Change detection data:
◆ ◆ ◆

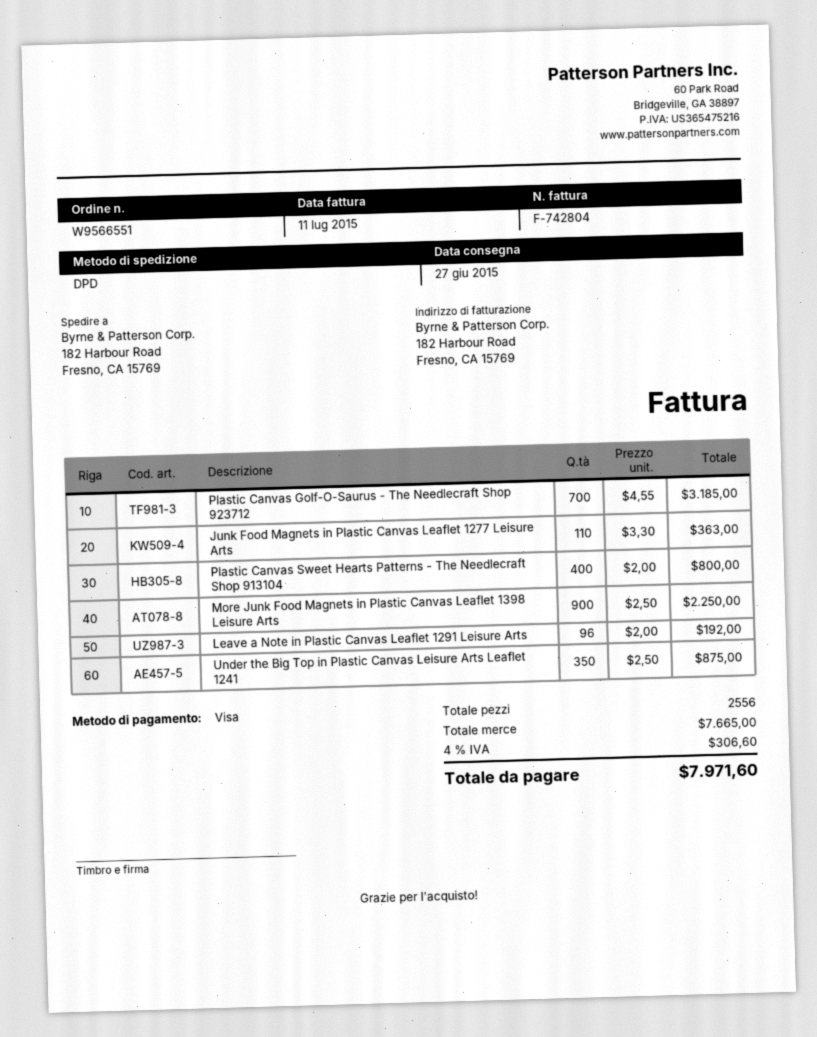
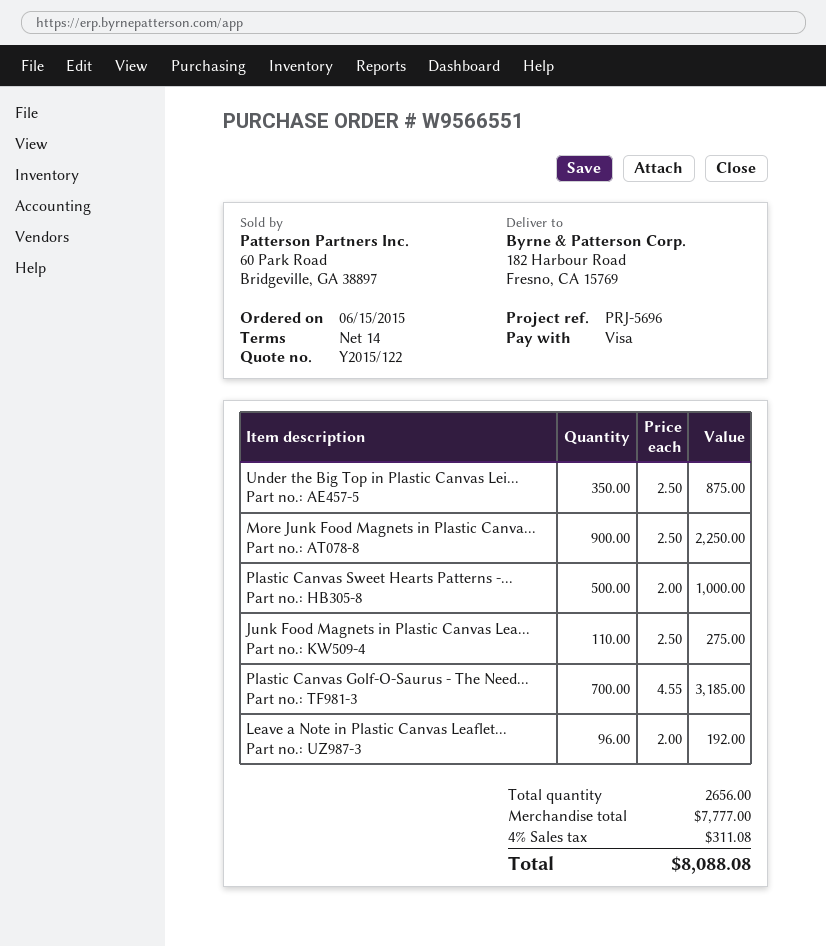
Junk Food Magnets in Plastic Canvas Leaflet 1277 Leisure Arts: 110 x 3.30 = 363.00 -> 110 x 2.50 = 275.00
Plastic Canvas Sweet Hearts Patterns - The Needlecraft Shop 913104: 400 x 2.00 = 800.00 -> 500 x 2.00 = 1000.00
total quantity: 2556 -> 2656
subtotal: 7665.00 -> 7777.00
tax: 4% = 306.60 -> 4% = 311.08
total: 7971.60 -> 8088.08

◆ ◆ ◆

▶ Your task
Return each line from the entries above that includes "Canvas".

▶ Response area
Junk Food Magnets in Plastic Canvas Leaflet 1277 Leisure Arts: 110 x 3.30 = 363.00 -> 110 x 2.50 = 275.00
Plastic Canvas Sweet Hearts Patterns - The Needlecraft Shop 913104: 400 x 2.00 = 800.00 -> 500 x 2.00 = 1000.00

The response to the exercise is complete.